Sus ojos se encontraron con los del guardián. Nunca hasta entonces se había preguntado qué secuelas le habría dejado su combate con David, cuando ambos se enfrentaron en la Caverna. Ahora ya lo sabía: la herida de Heru era el reverso de la herida de su hermano. Era como si, allí donde sus cuerpos habían entrado en contacto, ambos hubiesen intercambiado una parte de su espíritu. En el brazo de David había quedado impreso el vacío de símbolos en el que, durante siglos, había vivido inmerso su enemigo. Y en brazo de Heru se había grabado la riqueza del mundo artístico e imaginativo de David.
Jana se estremeció. No le extrañaba en absoluto que ambas heridas resultasen tan dolorosas para sus respectivas víctimas.
—Veo que has recordado quién eres —murmuró Heru, retirando suavemente la delicada prótesis de tinta y cristal que sustituía su antigua mano—. Lo siento, Jana. Sé que habrías preferido no recordar.
Jana desvió la mirada hacia la cama en la que yacía David, tiritando de fiebre.
—No —murmuró—. Al contrario, debo darte las gracias.
Observó la densidad de las sombras que se alargaban sobre la alfombra y los muebles venecianos, y luego alzó los ojos hacia el rectángulo negro de la ventana.
—¿Qué hora es? —preguntó, desconcertada—. Cuando vine a ver a mi hermano, debían de ser las cuatro o las cinco de la madrugada. Creo que vi amanecer… ¿Por qué vuelve a ser de noche? ¿Cuánto tiempo ha pasado?
—No es de noche, Jana. Sigue siendo de día. Esta oscuridad es artificial. La ha provocado él.
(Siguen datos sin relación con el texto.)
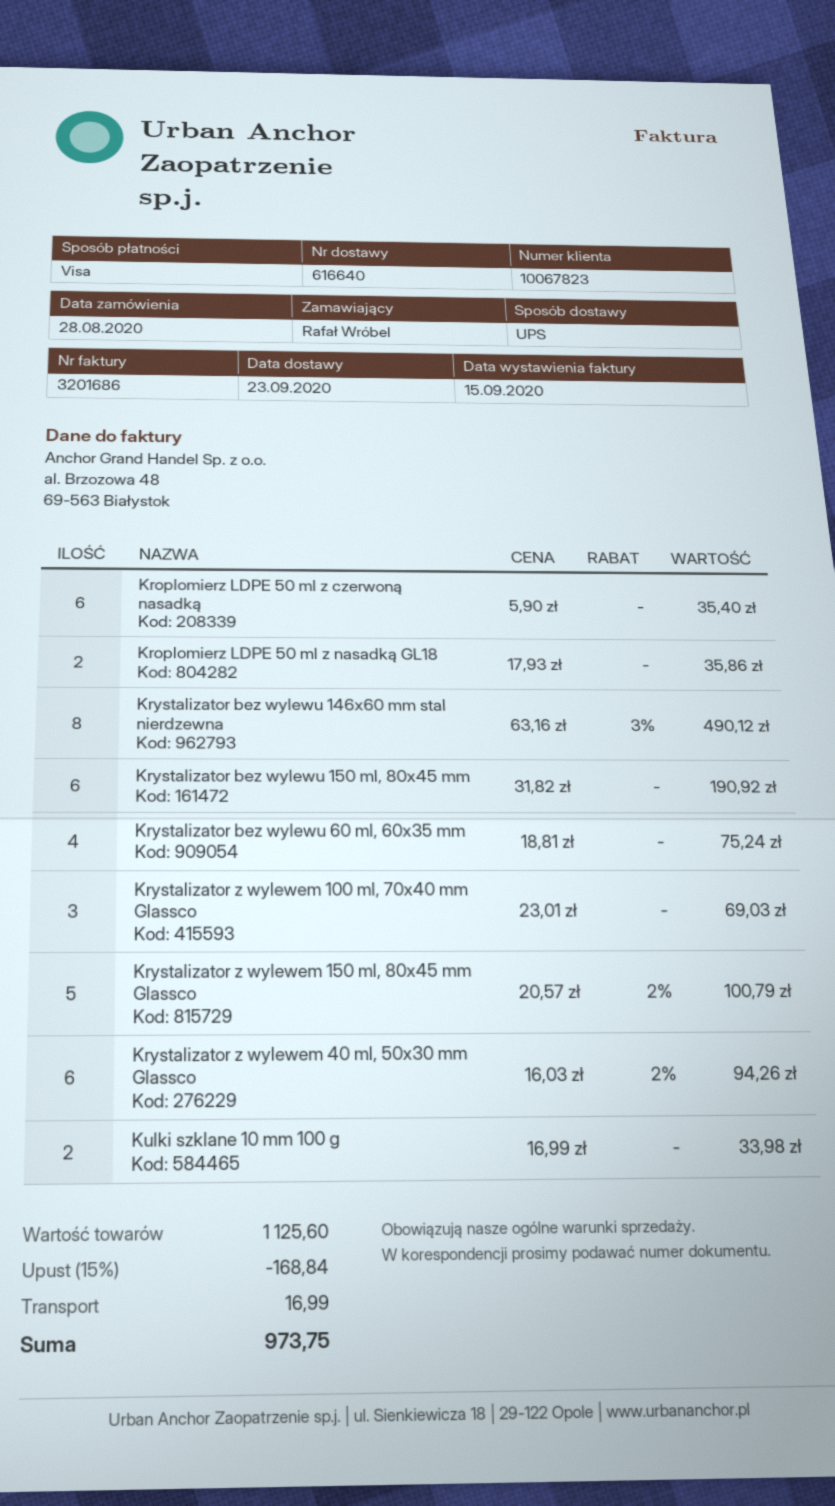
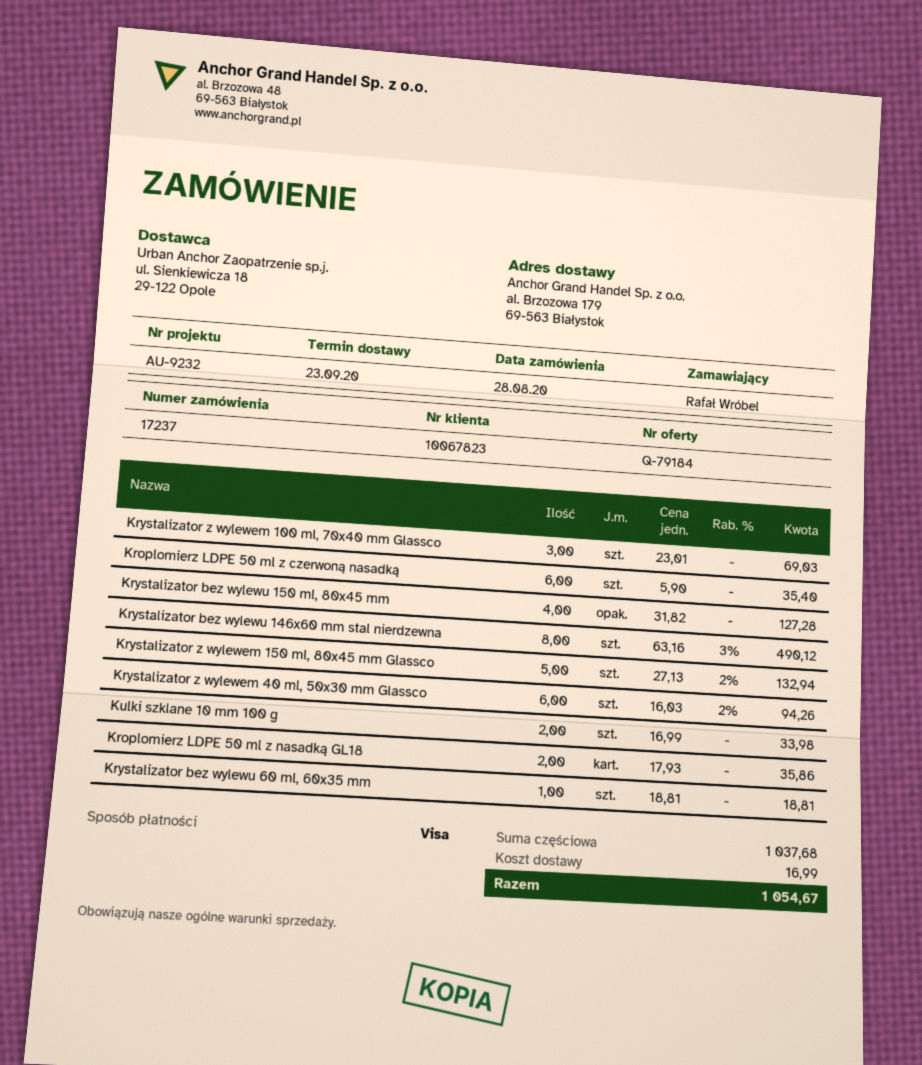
Krystalizator bez wylewu 150 ml, 80x45 mm: 6 x 31.82 = 190.92 -> 4 x 31.82 = 127.28
Krystalizator bez wylewu 60 ml, 60x35 mm: 4 x 18.81 = 75.24 -> 1 x 18.81 = 18.81
Krystalizator z wylewem 150 ml, 80x45 mm Glassco: 5 x 20.57 - 2% = 100.79 -> 5 x 27.13 - 2% = 132.94
subtotal: 1125.60 -> 1037.68
discount: 15% = 168.84 -> none
total: 973.75 -> 1054.67

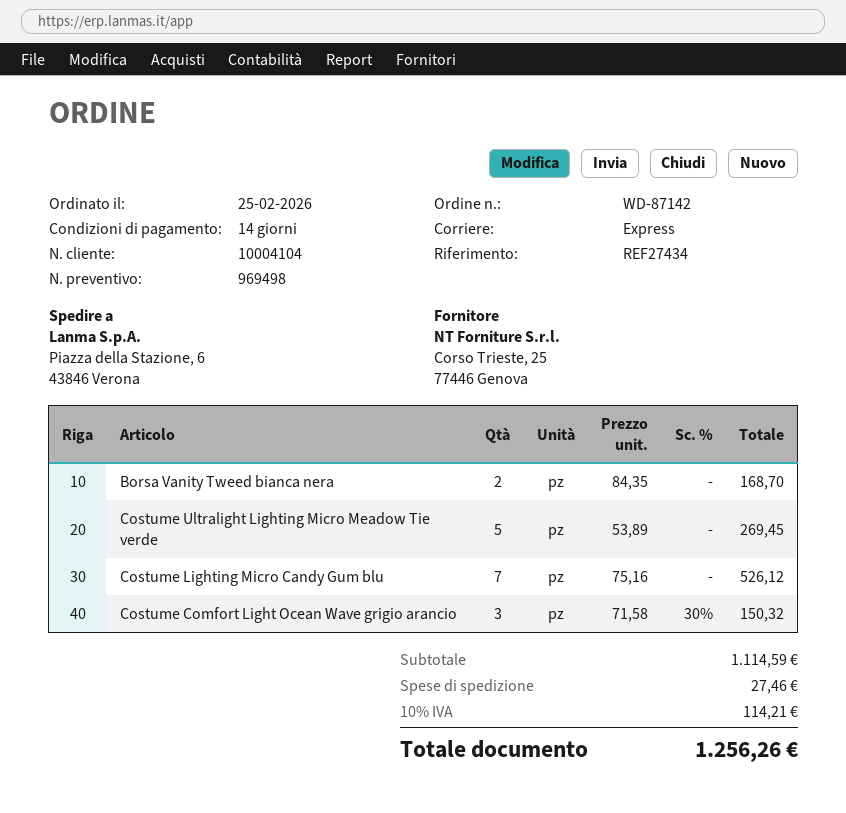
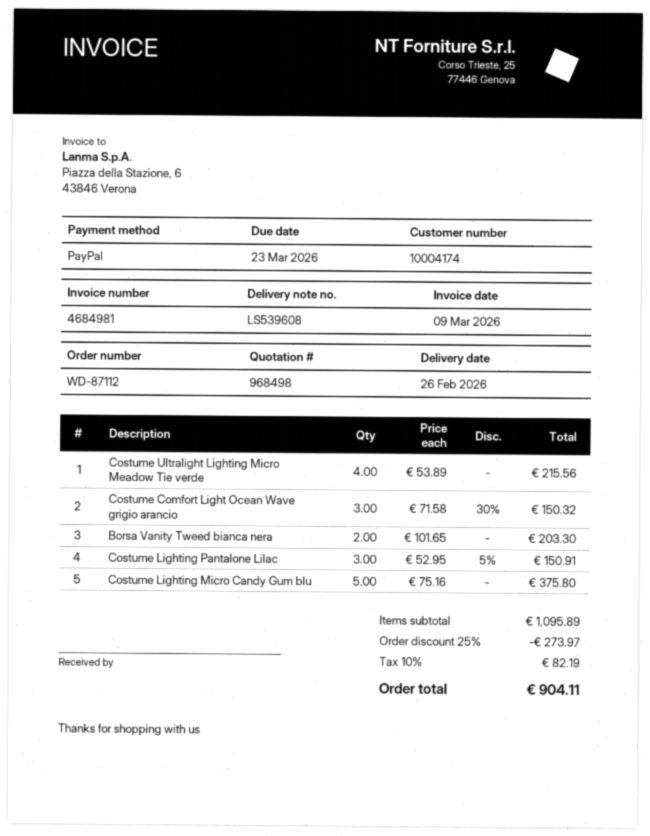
quote number: 969498 -> 968498
order number: WD-87142 -> WD-87112
customer number: 10004104 -> 10004174
Borsa Vanity Tweed bianca nera: 2 x 84.35 = 168.70 -> 2 x 101.65 = 203.30
Costume Ultralight Lighting Micro Meadow Tie verde: 5 x 53.89 = 269.45 -> 4 x 53.89 = 215.56
Costume Lighting Micro Candy Gum blu: 7 x 75.16 = 526.12 -> 5 x 75.16 = 375.80
Costume Lighting Pantalone Lilac: none -> 3 x 52.95 - 5% = 150.91
subtotal: 1114.59 -> 1095.89
discount: none -> 25% = 273.97
shipping: 27.46 -> none
tax: 10% = 114.21 -> 10% = 82.19
total: 1256.26 -> 904.11

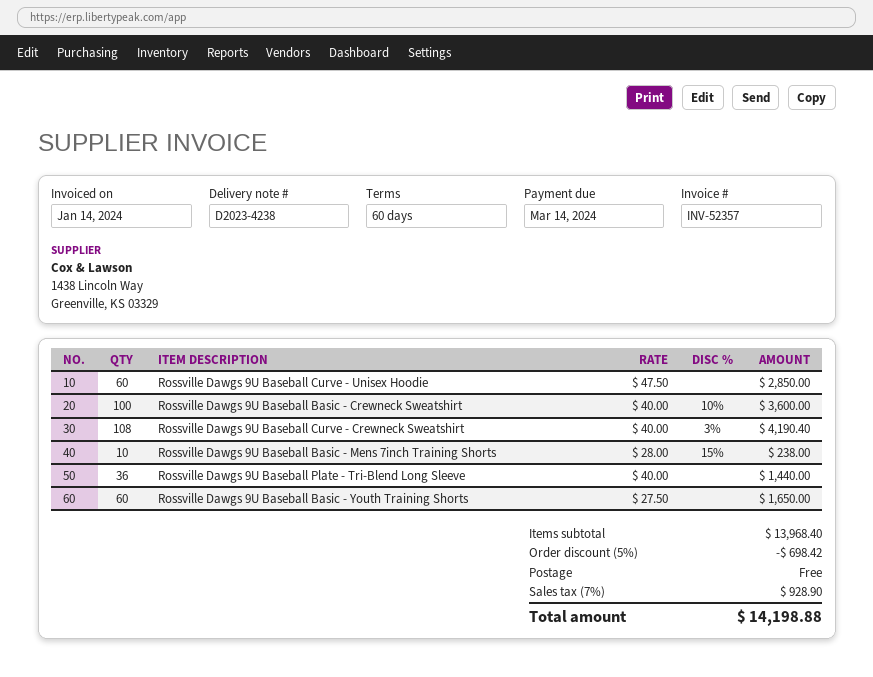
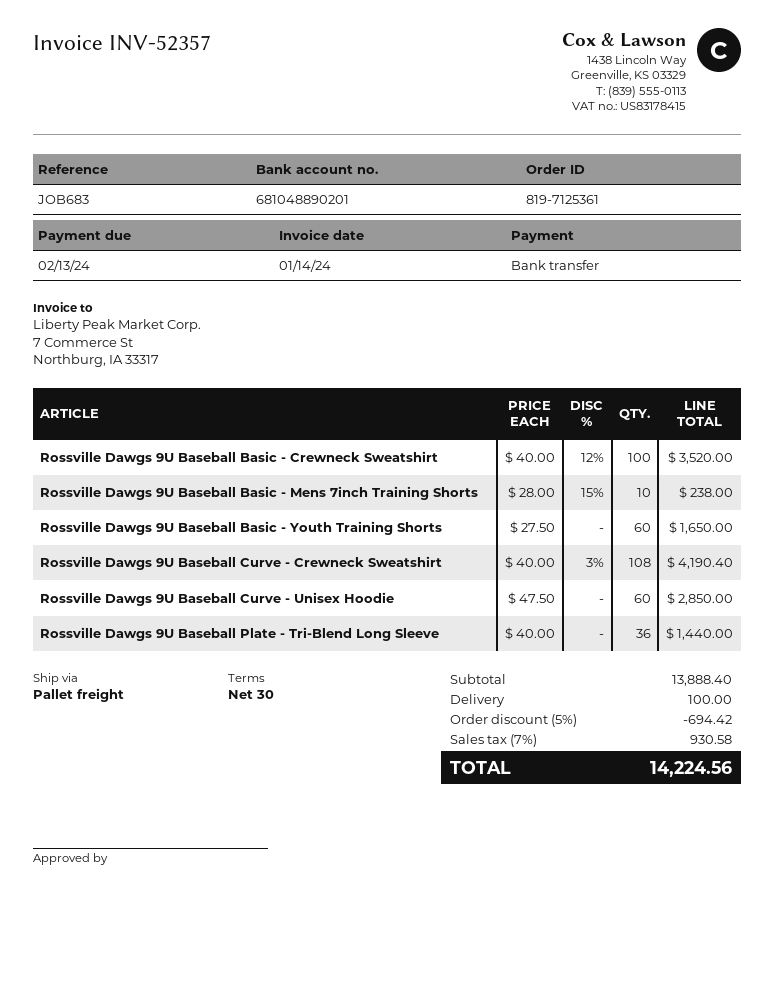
payment terms: 60 days -> 30 days
due date: 2024-03-14 -> 2024-02-13
Rossville Dawgs 9U Baseball Basic - Crewneck Sweatshirt: 100 x 40.00 - 10% = 3600.00 -> 100 x 40.00 - 12% = 3520.00
subtotal: 13968.40 -> 13888.40
discount: 5% = 698.42 -> 5% = 694.42
shipping: 0.00 -> 100.00
tax: 7% = 928.90 -> 7% = 930.58
total: 14198.88 -> 14224.56

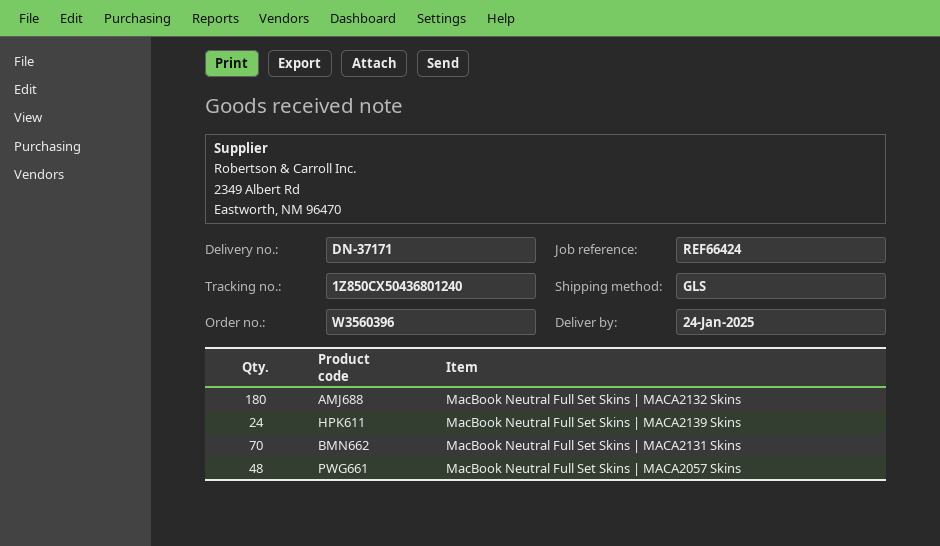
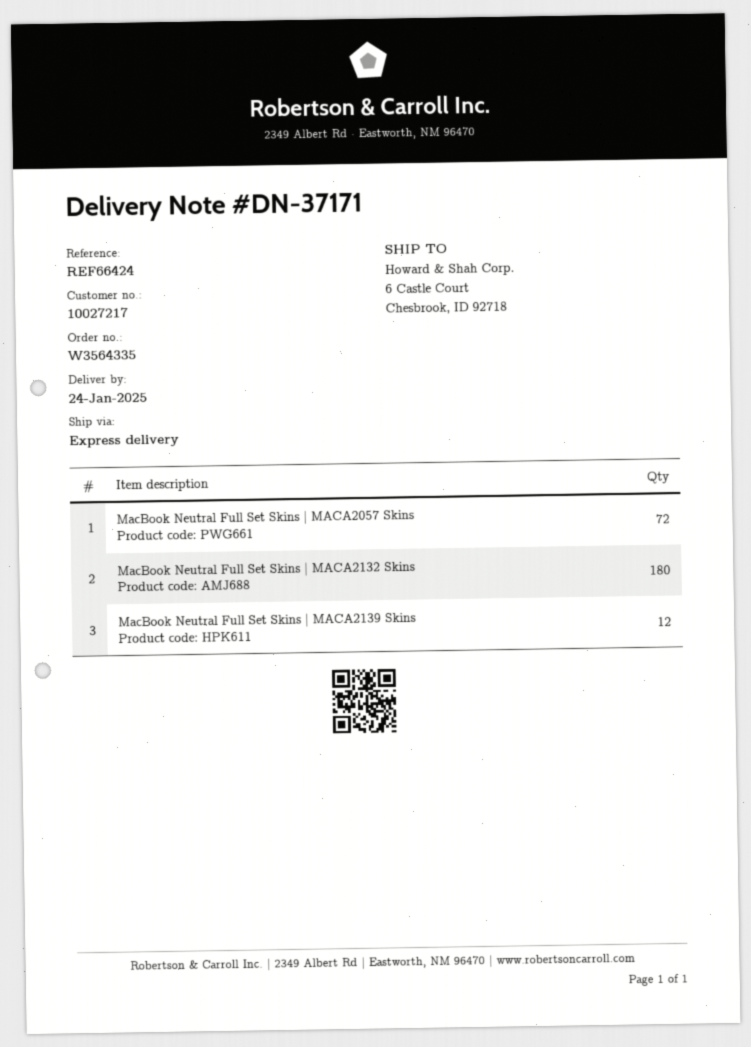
order number: W3560396 -> W3564335
shipping method: GLS -> express
MacBook Neutral Full Set Skins | MACA2139 Skins: 24 -> 12
MacBook Neutral Full Set Skins | MACA2131 Skins: 70 -> none
MacBook Neutral Full Set Skins | MACA2057 Skins: 48 -> 72

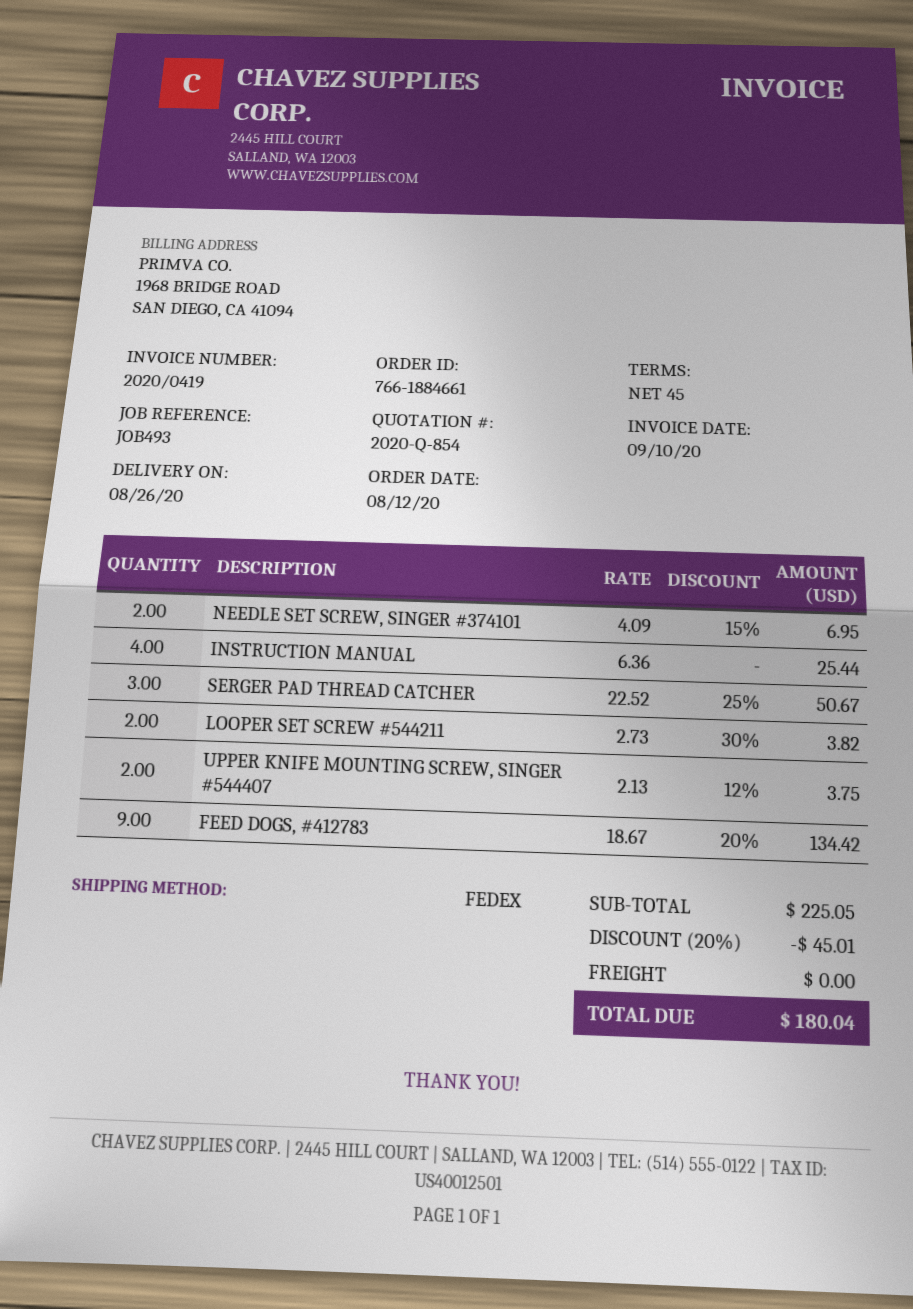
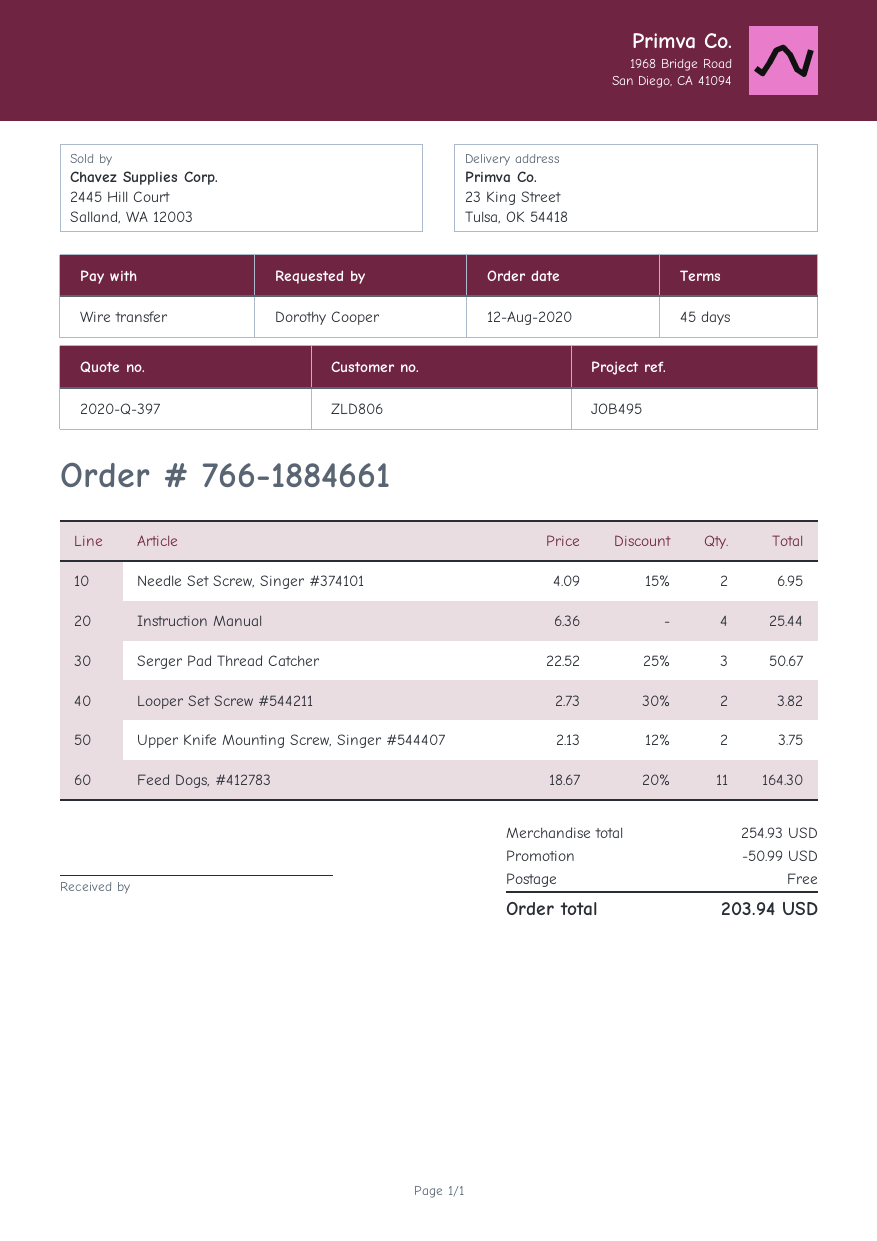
quote number: 2020-Q-854 -> 2020-Q-397
reference: JOB493 -> JOB495
FEED DOGS, #412783: 9 x 18.67 - 20% = 134.42 -> 11 x 18.67 - 20% = 164.30
subtotal: 225.05 -> 254.93
discount: 45.01 -> 50.99
total: 180.04 -> 203.94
Es más poderoso de lo que todos nosotros imaginábamos.
Jana asintió. No necesitaba preguntar a quién se refería Heru. Sabía que hablaba de Nosferatu.
Por última vez, sus ojos se dejaron atrapar por el vacío negro que descasaba sobre el pecho de su hermano David. Podía sentir su inmensa atracción. Sin embargo, esta vez no se dejaría llevar por ella.
Huir no le serviría de nada. Eso no detendría al Nosferatu. Solo le haría olvidar que él seguía allí, acechando, intentando extender por todas partes su sed de destrucción.
—Si quieres, puedes descansar un poco —dijo Heru, tratando de sonreír—. Al fin y al cabo, da lo mismo lo que hagas, lo que hagamos todos nosotros. Nada lo detendrá.
—Yo lo detendré. Al menos, lo intentaré. Ahora me siento capaz de hacerlo. Tu herida me ha dado fuerzas, Heru. Gracias por mostrármela.
Heru asintió.
—Sabía que te haría reaccionar. Es monstruosa, en eso reside su fuerza.
—¿Monstruosa? —Ahora, era el rostro de Jana el que reflejaba una inmensa piedad—. Es hermosa, Heru. Es increíblemente hermosa… Algún día te darás cuenta.
Heru la miró con expresión sombría.
—Ya me doy cuenta ahora, Jana —murmuró—. Lástima que sea demasiado tarde…
—¿Por qué dices eso?
Los ojos verdes de Heru se clavaron en el hueco negro que descansaba sobre el pecho de David.
—Porque yo podría haber evitado todo esto —murmuró—. Pude hacerlo, pero no quise. Estaba demasiado ocupado luchando conmigo mismo. Con la belleza de este muñón extraño que llevo unido para siempre a mí.
Jana se estremeció, como si una serpiente de hielo se hubiese enroscado en su espina dorsal.
—No te entiendo, Heru…
—Ven conmigo y lo entenderás. Entenderás lo que está pasando… Y me reprocharás que te haya arrancado del olvido para obligarte de nuevo a sufrir.